Instructions to follow:
Reproduce, from the lines below, exactly the stretch that begins at the line containing "[173,476,220,493] again ->" and ends at the line containing "[405,1121,434,1138] job ->", both included.

Exercise inputs:

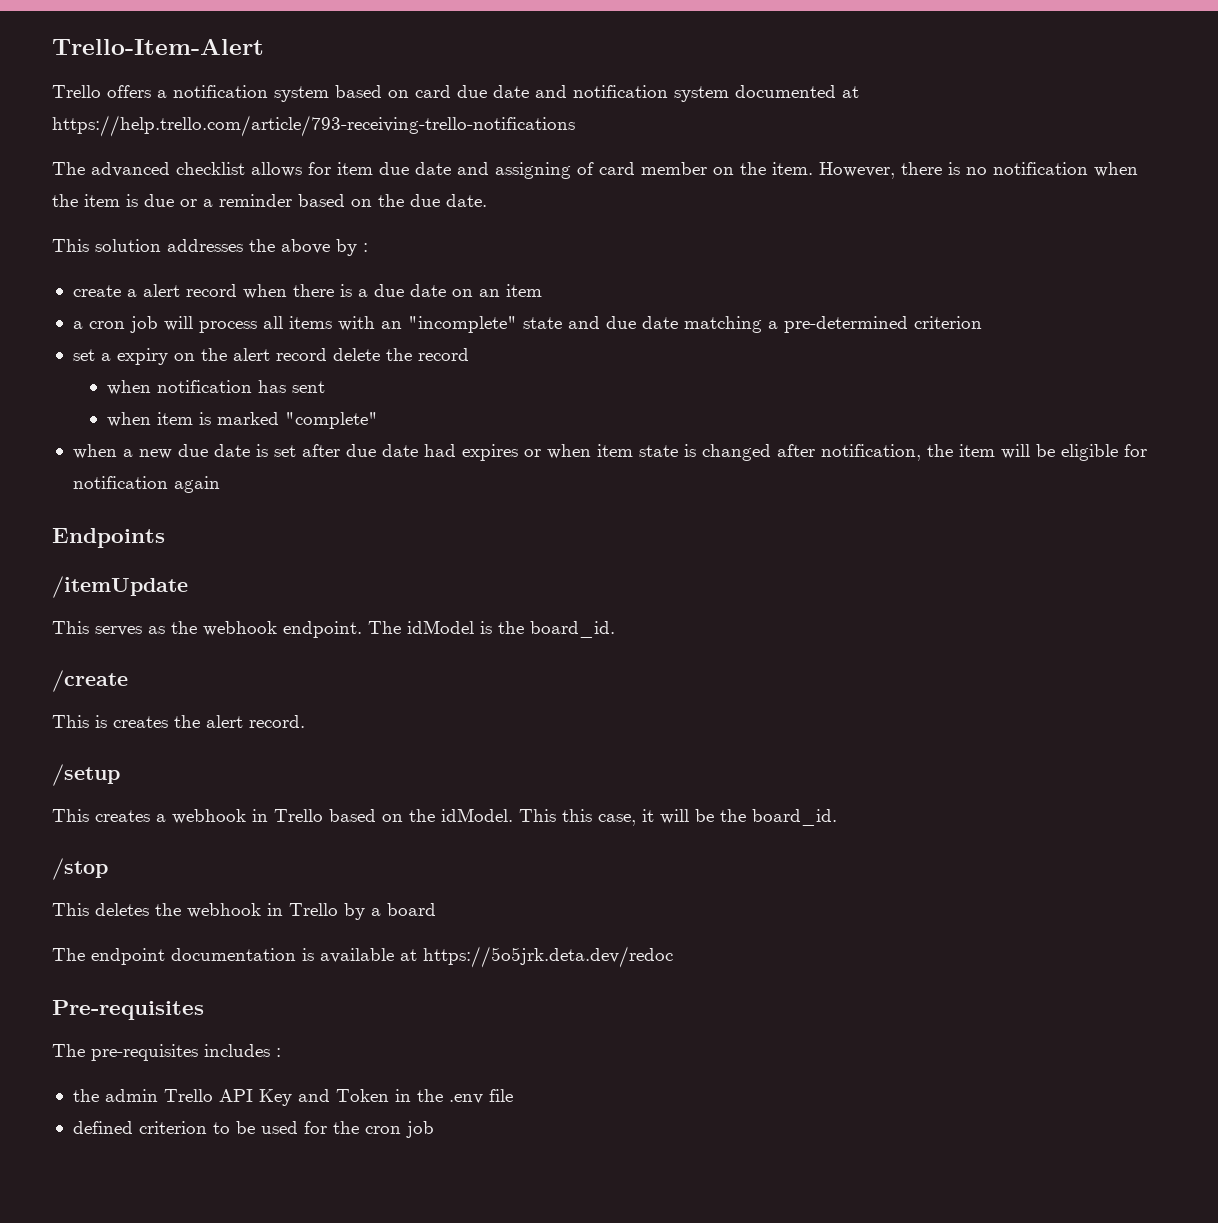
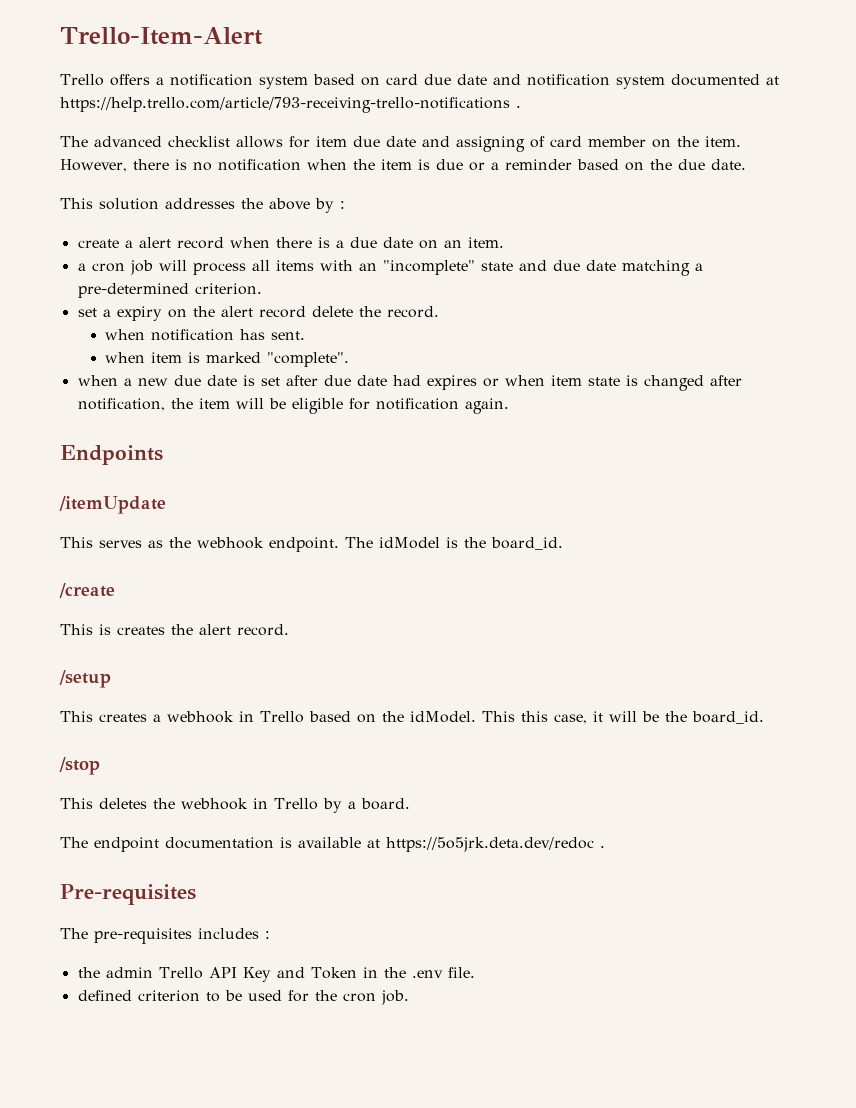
(575, 126) none -> [516,105,521,108] .
[505,284,542,297] item -> [467,237,504,248] item.
[913,316,982,329] criterion -> [194,283,262,295] criterion.
[417,348,469,361] record -> [386,306,439,318] record.
[292,381,326,393] sent -> [271,331,306,340] sent.
[285,412,379,429] "complete" -> [267,352,350,367] "complete".
[173,476,220,493] again -> [464,398,509,414] again.
[387,903,436,916] board -> [360,798,410,810] board.
(673, 957) none -> [600,845,605,848] .
[488,1089,513,1102] file -> [447,967,475,978] file.
[405,1121,434,1138] job -> [380,990,409,1005] job.

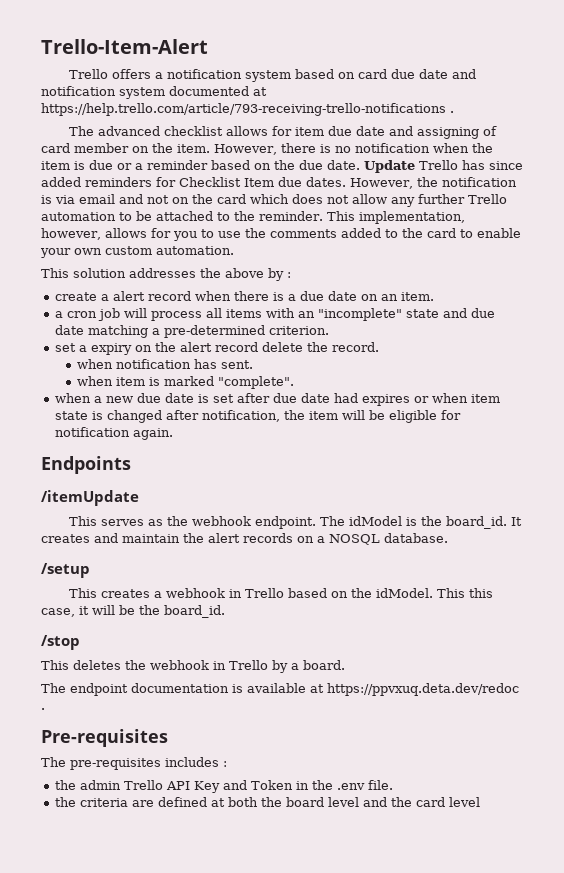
(746, 164) none -> [364,160,523,173] [41,177,517,189] [41,194,507,207] [41,211,465,224] [41,228,521,241] [40,246,234,258] Update Trello has since added reminders for Checklist Item due dates. However, the notification is via email and not on the card which does not allow any further Trello automation to be attached to the reminder. This implementation, however, allows for you to use the comments added to the card to enable your own custom automation.
[59,583,115,598] [60,624,289,636] // /create // This is creates the alert record. -> [510,517,522,526] [41,533,448,545] It creates and maintain the alert records on a NOSQL database.
[386,837,594,852] https://5o5jrk.deta.dev/redoc -> [327,683,519,696] https://ppvxuq.deta.dev/redoc
[77,990,409,1005] defined criterion to be used for the cron job. -> [54,797,480,807] the criteria are defined at both the board level and the card level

Written answer:
[173,476,220,493] again -> [464,398,509,414] again.
[387,903,436,916] board -> [360,798,410,810] board.
(673, 957) none -> [600,845,605,848] .
[488,1089,513,1102] file -> [447,967,475,978] file.
[405,1121,434,1138] job -> [380,990,409,1005] job.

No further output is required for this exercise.